Besźel et Ul Qoma, Ul Qoma et Besźel, deux villes côte-à-côte, juxtaposées et pourtant étrangères, telles Berlin, Jérusalem ou Budapest, deux cités-états situées quelque-part dans les Balkans, avec cette différence culturelle et psychologique poussée à l’extrême, puisque chaque habitant est entraîné depuis son plus jeune âge à ignorer tout ce qui a trait à l’autre ville, à l’éviser, à l’inouïr, à l’insentir : habitants, véhicules, bâtiments, sons et odeurs. Alors même que les villes ne sont séparées par aucun mur ni aucun fleuve, les quartiers s’interpénétrant, les habitants des deux villes pouvant se croiser dans la rue, à pied ou en véhicule, tout en faisant partie de pays et de cultures différentes s’ignorant complètement, le tramage qui dénote cette frontière immatérielle ne se trouvant que dans leurs têtes. Et gare à ceux qui rompent, qui traversent cette frontière avec l’étranger : la Rupture, cette force extra-territoriale aux pouvoirs démesurés, les fera disparaître corps et biens.
Même leurs langues sont différentes bien qu’apparemment issue d’une même langue-mère, le besź d’un côté et l’illitan de l’autre. C’est univers étrange fait inévitablement penser aux Cités Obscures de Schuiten et Peeters, à ceci près qu’elles se trouvent dans notre monde, qu’on y utilise internet et qu’on peut s’y rendre en avion de Paris ou du Canada.
C’est dans cet univers dont les règles se dévoilent petit à petit que l’inspecteur Borlú doit enquêter sur l’apparition du corps d’une jeune femme dans un terrain vague de Besz, quand tout laisse à penser qu’elle vient de Ul Qoma.
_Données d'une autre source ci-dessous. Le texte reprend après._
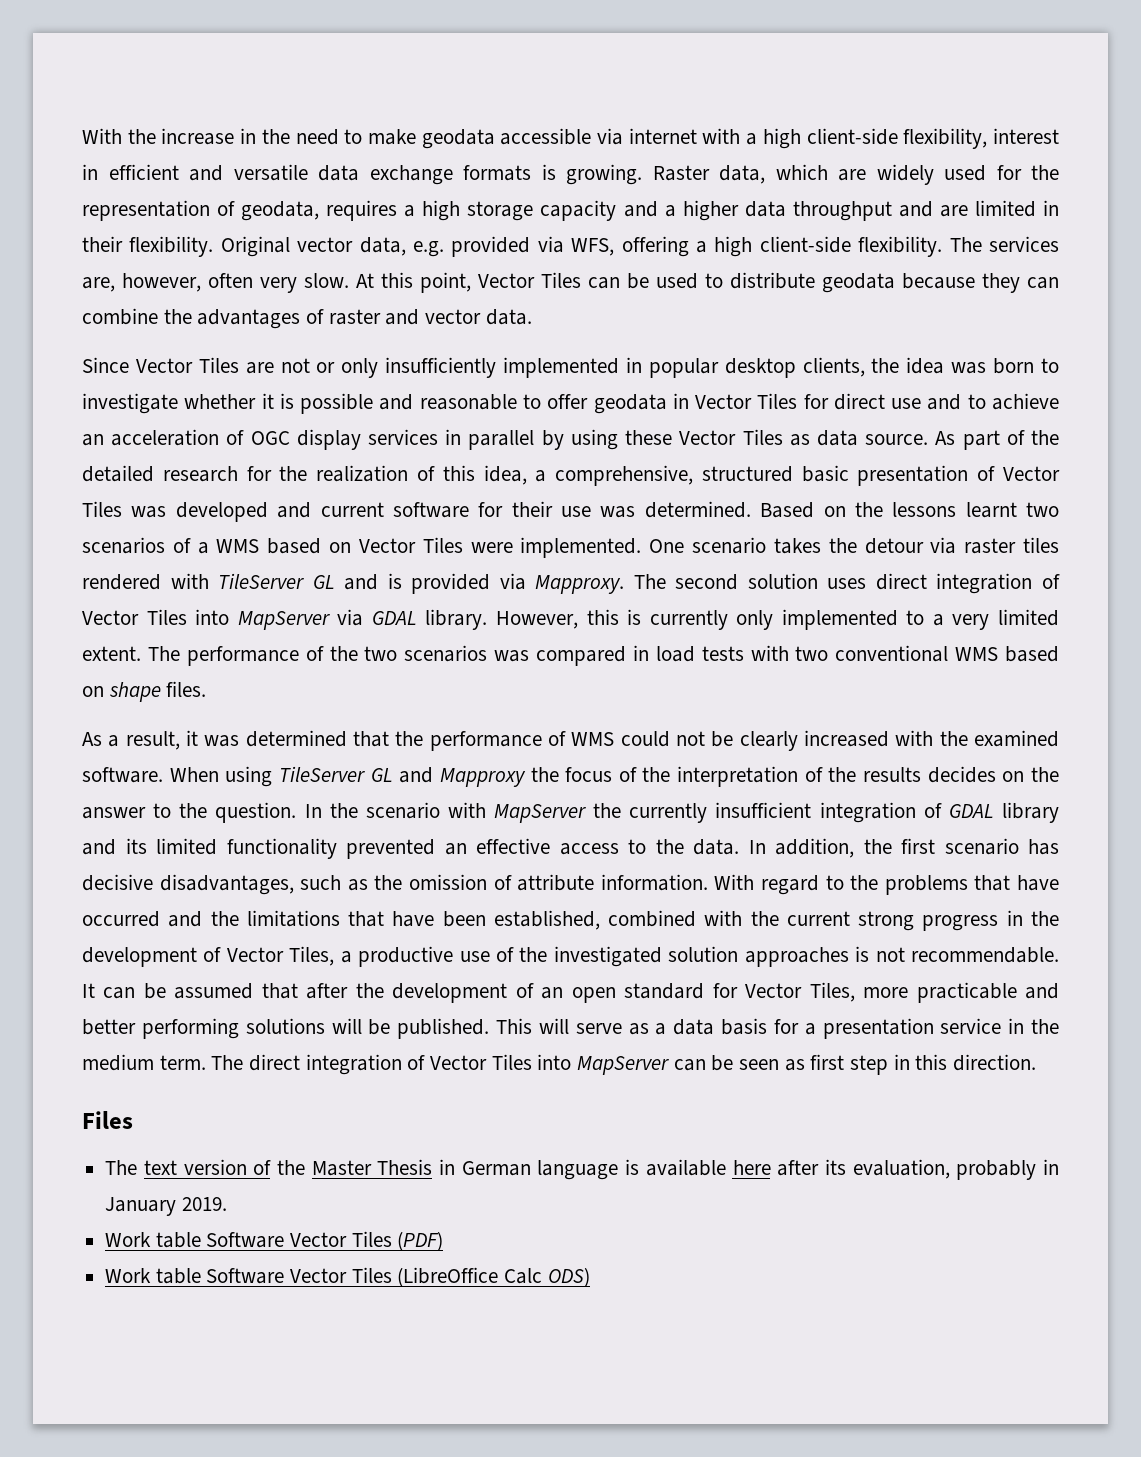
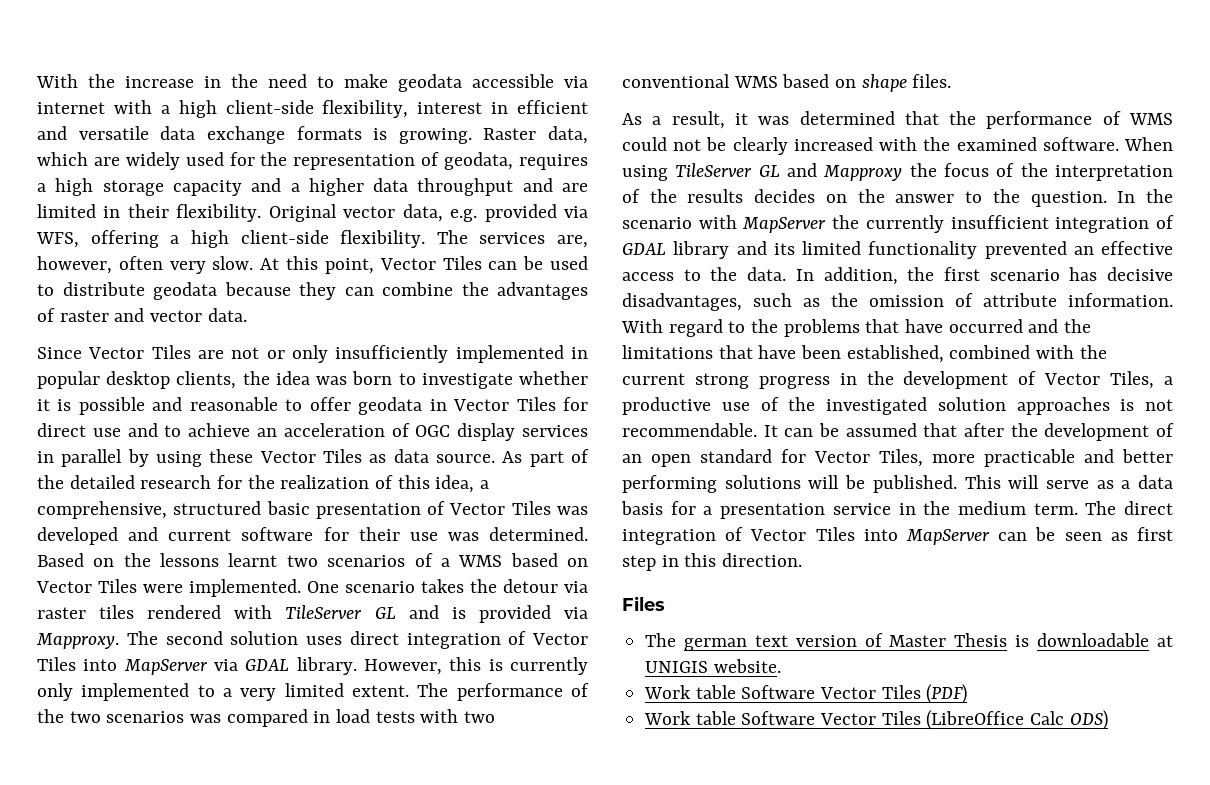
(138, 1167) none -> [683,638,747,651] german
[276,1160,305,1175] the -> (883, 640) none
[438,1159,1060,1180] [105,1197,227,1216] in German language is available here after its evaluation, probably in January 2019. -> [1015,633,1173,647] [645,659,781,673] is downloadable at UNIGIS website.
C’est dans ce quartier que les exilés ulqomans en mal du pays venaient se procurer leurs pâtisseries, leurs petits pois frits au sucre, leur encens. Les odeurs de l’Ul Qomatown de Besźel étaient source de confusion. On insentait d’instinct ces franchisseuses de frontières aussi insouciantes que la pluie. (Un proverbe voulait que « la pluie et la fumée vivent dans les deux villes ». Une devise similaire existait à Ul Qoma, avec le brouillard en guise de sujet. La nôtre portait parfois sur d’autres phénomènes : ordures, eaux usées — voire, en cas de locuteur audacieux, les pigeons ou les loups…) Pourtant, ces effluves-là se trouvaient dans Besźel.The city & the city a été adapté dans une mini-série télévisée éponyme de quatre épisodes d’une heure par la BBC2 en avril 2018 pour laquelle la linguiste Alison Long a créé l’illitan parlé dans la ville d’Ul Qoma.
Très rarement, un jeune Ulqoman méconnaissant le secteur de sa ville qu’Ul Qomatown tramait allait gaffer, demander son chemin à un habitant d'origine ulqomane en le prenant pour un compatriote. Devant pareille erreur, vite détectée — rien de tel pour vous alerter que de vous faire brusquement éviser —, la Rupture se montrait en général clémente.
The city & the city est un roman de l’auteur britannique China Miéville publié en mai 2009 dans sa version anglaise aux éditions Macmillan (312 pages), et en octobre 2011 dans sa traduction par Nathalie Mège aux éditions Fleuve Noir (390 pages).